Ultimately it will be better (and cheaper)for the manufacturers to meet one more stringent fuel economy standard than one federal and one or more state standards. This is a good idea.
I do not think the car manufacturers were in much of a position to object. Two of the domestics are operating on government money and the third does not want to be a “can’t do” company.
While it may be political suicide to talk about higher taxes on larger vehicles or incentives to buy smaller ones, influencing consumer behavior will ultimately decide if manufacturers can hit these mileage targets. There is no doubt that they can manufacture small cars which get excellent fuel economy. The question remains, who will buy them?

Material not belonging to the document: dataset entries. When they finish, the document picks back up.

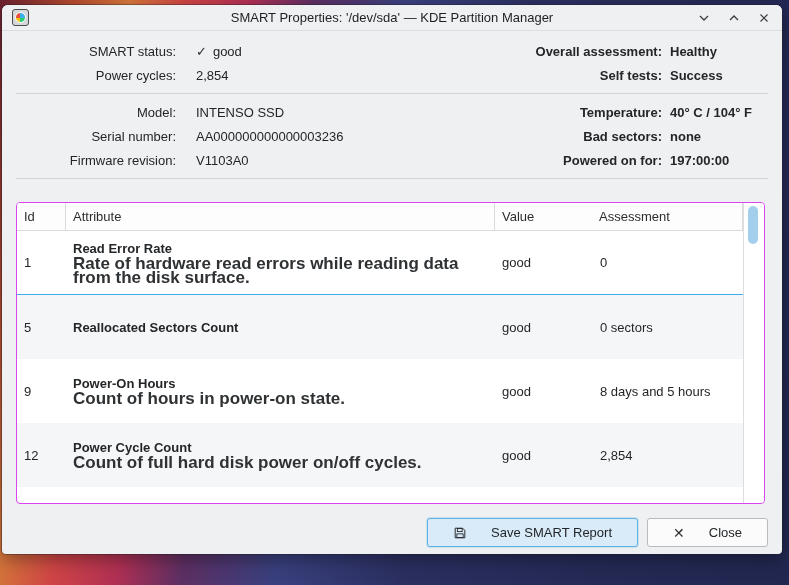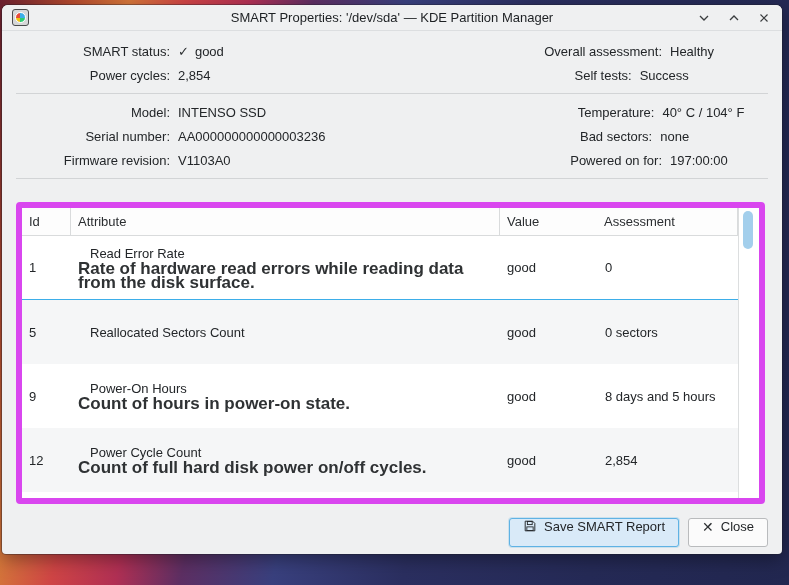--- a/index.html
+++ b/index.html
@@ -27,7 +27,7 @@
     background:transparent; border:none; cursor:pointer; color:#3a3d3f; }
 
   
-  .info-section { display:flex; justify-content:space-between; padding:8px 15px 6px 8px;gap:40px; }
+  .info-section { display:flex; justify-content:space-between; padding:8px 15px 6px 14px;gap:40px; }
   .info-col { display:flex; flex-direction:column; }
   .irow { display:flex; align-items:center; height:24px; }
   .left-col .ilabel { width:160px; text-align:right; }

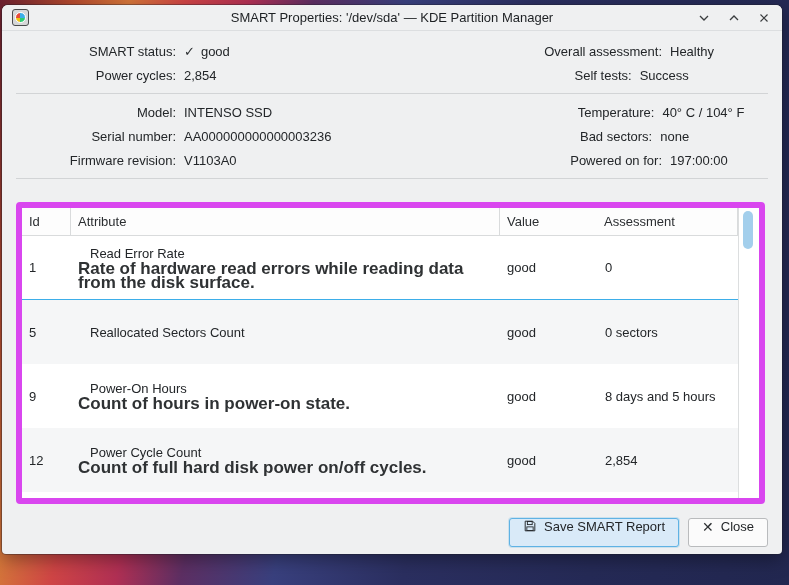--- a/index.html
+++ b/index.html
@@ -31,7 +31,7 @@
   .info-col { display:flex; flex-direction:column; }
   .irow { display:flex; align-items:center; height:24px; }
   .left-col .ilabel { width:160px; text-align:right; }
-  .left-col .ivalue { margin-left:8px; text-align:center; }
+  .left-col .ivalue { margin-left:20px; text-align:center; }
   .right-col .irow { justify-content:center; }
   .right-col .ilabel { text-align:right; }
   .right-col .ivalue { margin-left:8px; width:97px; text-align:left; }

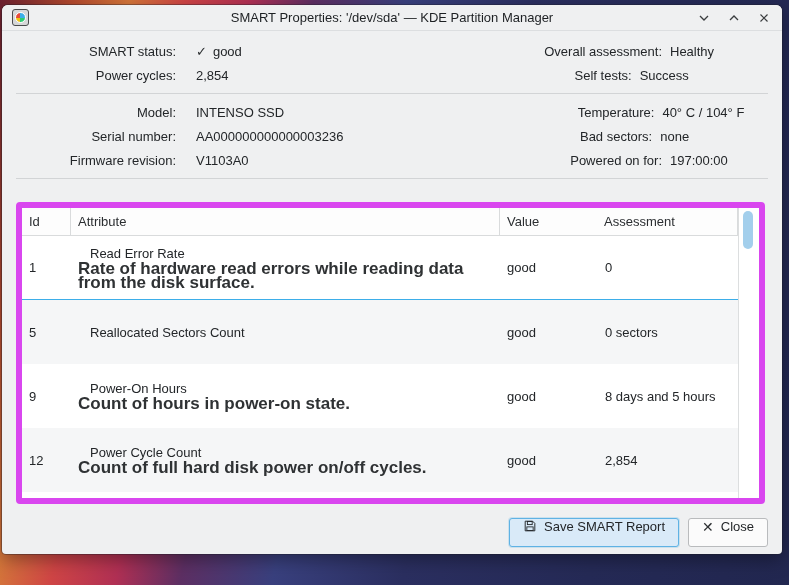--- a/index.html
+++ b/index.html
@@ -32,7 +32,7 @@
   .irow { display:flex; align-items:center; height:24px; }
   .left-col .ilabel { width:160px; text-align:right; }
   .left-col .ivalue { margin-left:20px; text-align:center; }
-  .right-col .irow { justify-content:center; }
+  .right-col .irow { justify-content:flex-end;font-weight:bold; }
   .right-col .ilabel { text-align:right; }
   .right-col .ivalue { margin-left:8px; width:97px; text-align:left; }
   .check-glyph { margin-right:6px; font-size:13px; color:#2d3032; }

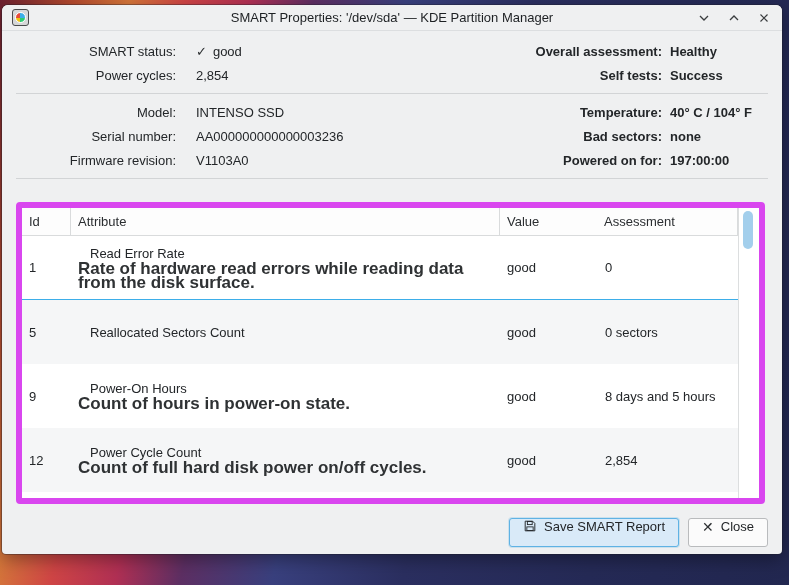--- a/index.html
+++ b/index.html
@@ -40,7 +40,7 @@
 
   
   .smart-table { position:relative; margin:23px 17px 0 14px; height:302px; background:#fff;
-    border:6px solid #d946ef; border-radius:4px; overflow:hidden; }
+    border:1px solid #d946ef; border-radius:4px; overflow:hidden; }
   .thead { display:grid; grid-template-columns:49px 429px 97px 1fr; height:28px;
     margin-right:21px; border-bottom:1px solid #d9dbdc; background:#fdfdfd; }
   .th { display:flex; align-items:center; padding-left:7px; color:#2b2e31; }

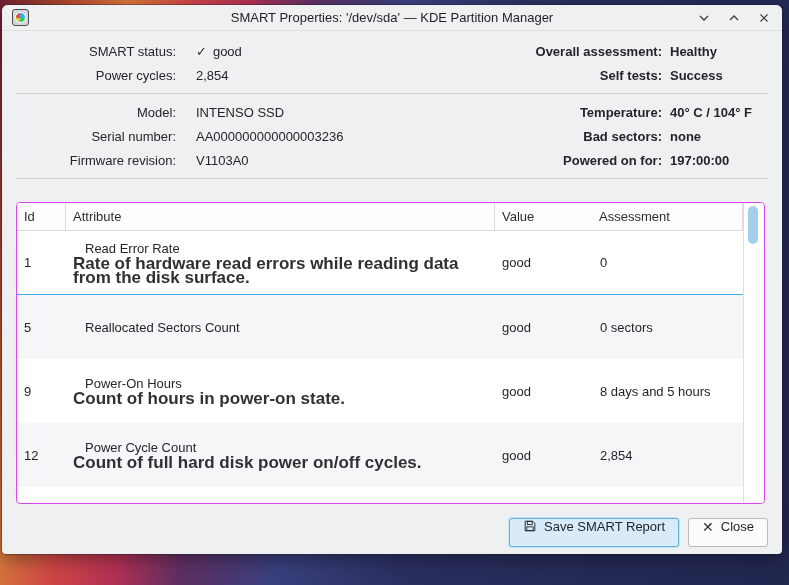--- a/index.html
+++ b/index.html
@@ -51,7 +51,7 @@
   .trow.current { border-bottom:1px solid #3daee9; }
   .cell { display:flex; align-items:center; padding-left:7px; }
   .attr-cell { flex-direction:column; align-items:flex-start; justify-content:center; overflow:hidden; }
-  .attr-name { font-weight:normal; line-height:17px;margin-left:12px; }
+  .attr-name { font-weight:bold; line-height:17px; }
   .attr-desc { font-size:17px; line-height:14.5px; color:#2f3234; max-height:30px; overflow:hidden; padding-right:6px;font-weight:bold; }
   .value-cell { padding-left:8px; }
   .vscroll { position:absolute; top:0; right:0; bottom:0; width:21px; background:#ffffff;

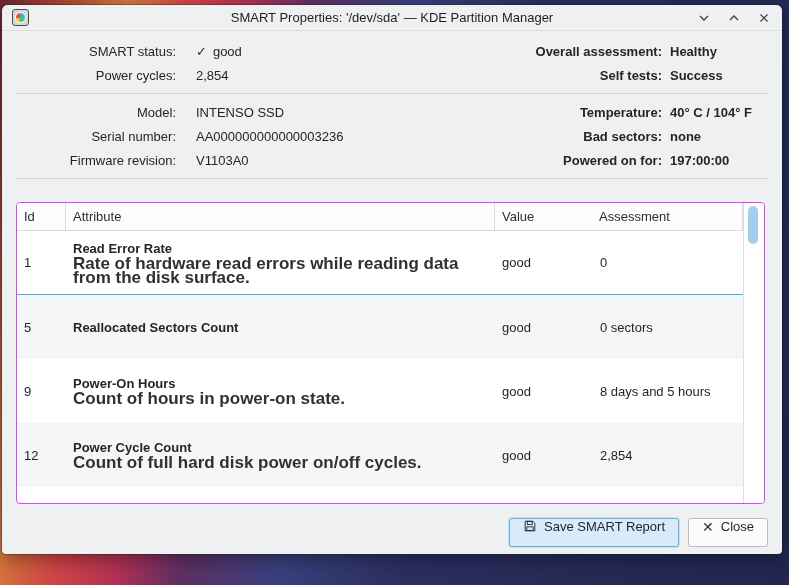--- a/index.html
+++ b/index.html
@@ -60,7 +60,7 @@
 
   
   .footer { margin-top:auto; display:flex; justify-content:flex-end; gap:9px; padding:0 14px 7px 0; }
-  .btn { height:29px; display:flex; gap:7px; padding:0 13px;
+  .btn { height:29px; display:flex; align-items:center; gap:24px; padding:0 25px;
     border-radius:3px; font-size:13px; color:#232629; cursor:pointer; }
   .btn-save { background:#d9eaf8; border:1px solid #5fb2e4; box-shadow:0 0 0 1px rgba(95,178,228,.25); }
   .btn-close { background:#fbfbfb; border:1px solid #b9bbbd; }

And, what percentage of the mix will they be?
In the small car world it is not build it and they will come. They only come when the price of fuel approaches $4.00 per gallon. Perhaps a federal fuel tax which rachets up 50 cents per gallon/ year until fuel costs $4.00 per gallon will motivate people to switch. The tax revenue the government collects can be used to fund the cash for clunkers bill….should it ever get passed.
Hi, Bob,
Read between the lines in my story and you’ll see I was equally disappointed to see that it will be CAFE, more or less as usual, under the new plan. The admin “senior insider” that briefed me danced completely around the issue during the backgrounder. The fact is, while that person was right that ALL vehicles will be more fuel efficient, under the footprint mandate, if US buyers largely continue opting for larger cars and trucks, we’ll still not see the industry able to meet the 35.5 mpg mandate without doing things on its own to force a demand segment shift.